How much income will I receive from an annuity?

The income you will receive is fixed when you purchase the annuity, however it can be indexed each year, either by a fixed percentage or in line with inflation.

How often are annuity income payments made?

Income payments can usually be made monthly, quarterly, half-yearly or yearly.

How long do income payments last?

When you purchase the annuity you will choose whether you want the payments to last for the rest of your life, your life expectancy or a fixed number of years.

What happens to my annuity when I die?

If you nominated a 'reversionary beneficiary' then the income stream payments will continue to be paid to your nominated beneficiary, such as your spouse or dependant. Usually they will receive a reduced level of income payments from what you received. For example if you bought an annuity and nominated your spouse as the reversionary beneficiary, they might continue to receive 60% of your income for the rest of their life, after you have passed on.

Alternatively, you can choose the guaranteed period option. If you die within the specified guaranteed period, your beneficiary will receive the remaining income payments as an income stream or lump sum. Unlike the reversionary beneficiary option, the income payments received under a guaranteed period will not reduce and are only paid for the guaranteed period.

Will I qualify for the Age Pension if I receive income from an annuity?

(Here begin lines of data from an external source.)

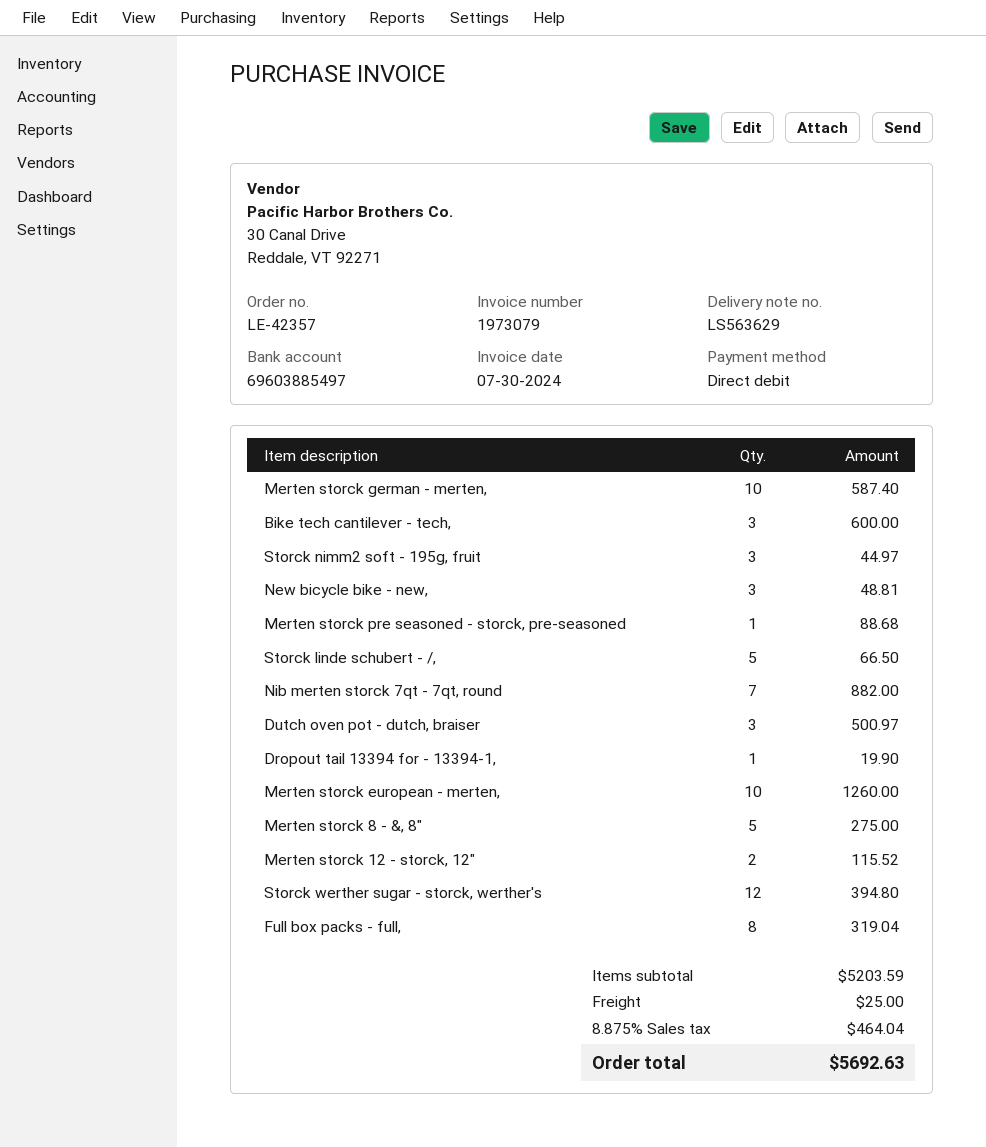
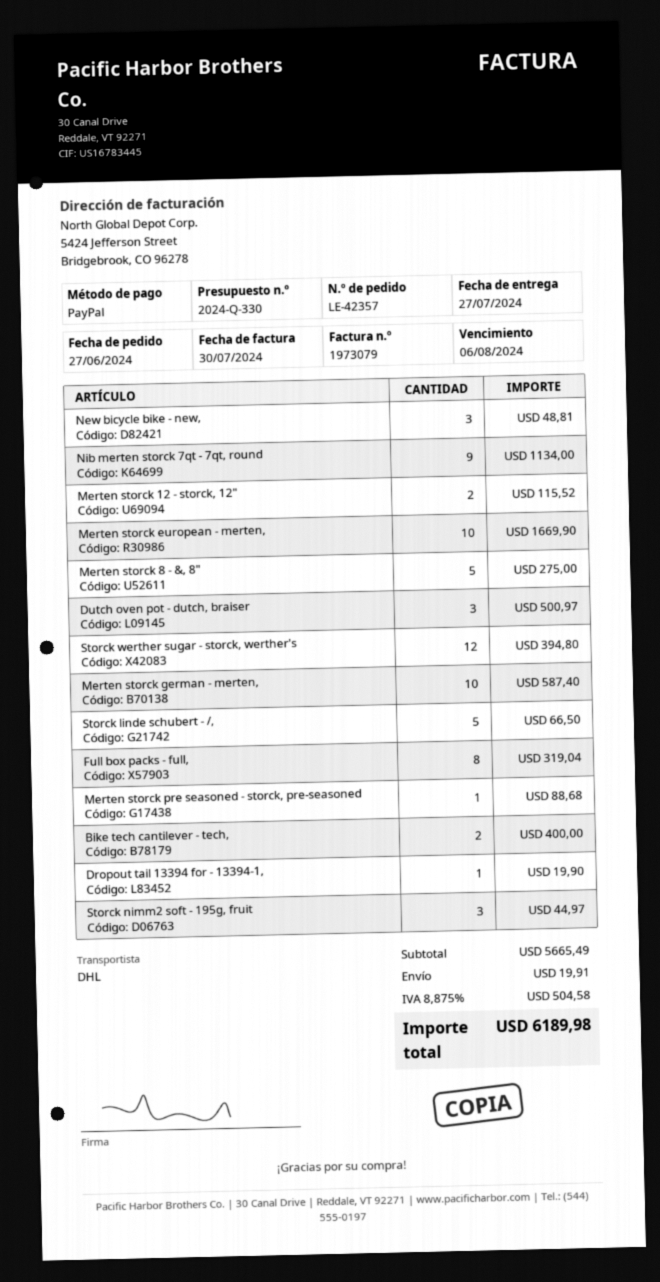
payment method: direct debit -> PayPal
Bike tech cantilever - tech,: 3 for 600.00 -> 2 for 400.00
Nib merten storck 7qt - 7qt, round: 7 for 882.00 -> 9 for 1134.00
Merten storck european - merten,: 10 for 1260.00 -> 10 for 1669.90
subtotal: 5203.59 -> 5665.49
shipping: 25.00 -> 19.91
tax: 8.875% = 464.04 -> 8.875% = 504.58
total: 5692.63 -> 6189.98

Your Age Pension entitlement is determined by an income test and an assets test. The balance of your annuity will be assessed under the Centrelink assets test. Part of the income you get each financial year will be assessed under the income test. The test that results in the lowest Age Pension being paid to you is the one that Centrelink will apply. Contact a Department of Human Services' Financial Information Service (FIS) officer to find out whether an annuity will affect your Age Pension entitlement. See social security for more details.

New transfer balance cap

On 1 July 2017 a cap was put on the amount of money can be transferred to a tax-free account-based pension or annuity. The new limit is known as the 'transfer balance cap' and it has initially been set at $1.6 million. Details of the changes can be found on the Australian Tax Office (ATO) website.

Benefits of annuities

An annuity is a way of receiving a regular guaranteed income after you have retired from work. Benefits include:

  • You are paid a guaranteed income regardless of how markets perform
  • Annuities purchased with super money are tax free from age 60
  • Annuities purchased with super money before age 60 will have the taxable portion taxed at your marginal tax rate, however, you will receive a 15% offset.
  • Only the income component (if any) of an annuity purchased with non-super money is taxable
  • You don't pay tax on investment earnings
  • Income payments can be set to increase annually at the time the annuity is purchased

Case study: Peter chooses a lifetime annuity with a guaranteed period

Older Man Beach Arm Up

Peter is 65 and married. He invests $200,000 in an annuity which will pay him a regular income of $800 each month, increasing with inflation each year, for the rest of his life. Peter likes that the annuity has a 15 year guaranteed period, which ensures his wife Christine will receive his income payment for a while should he die during that period.

Drawbacks of annuities

There are a couple of things to be aware of before you start an annuity:

  • You cannot take out your money as a lump sum
  • You cannot choose how your money is invested
  • You may not be able to transfer it somewhere else if you change your mind
  • Over the long term, an annuity may pay less than a market-linked investment

An annuity is a good choice if you want the security of a guaranteed income for a certain period of time. Seek financial advice from a licensed adviser if you're not sure if this is the right choice for you.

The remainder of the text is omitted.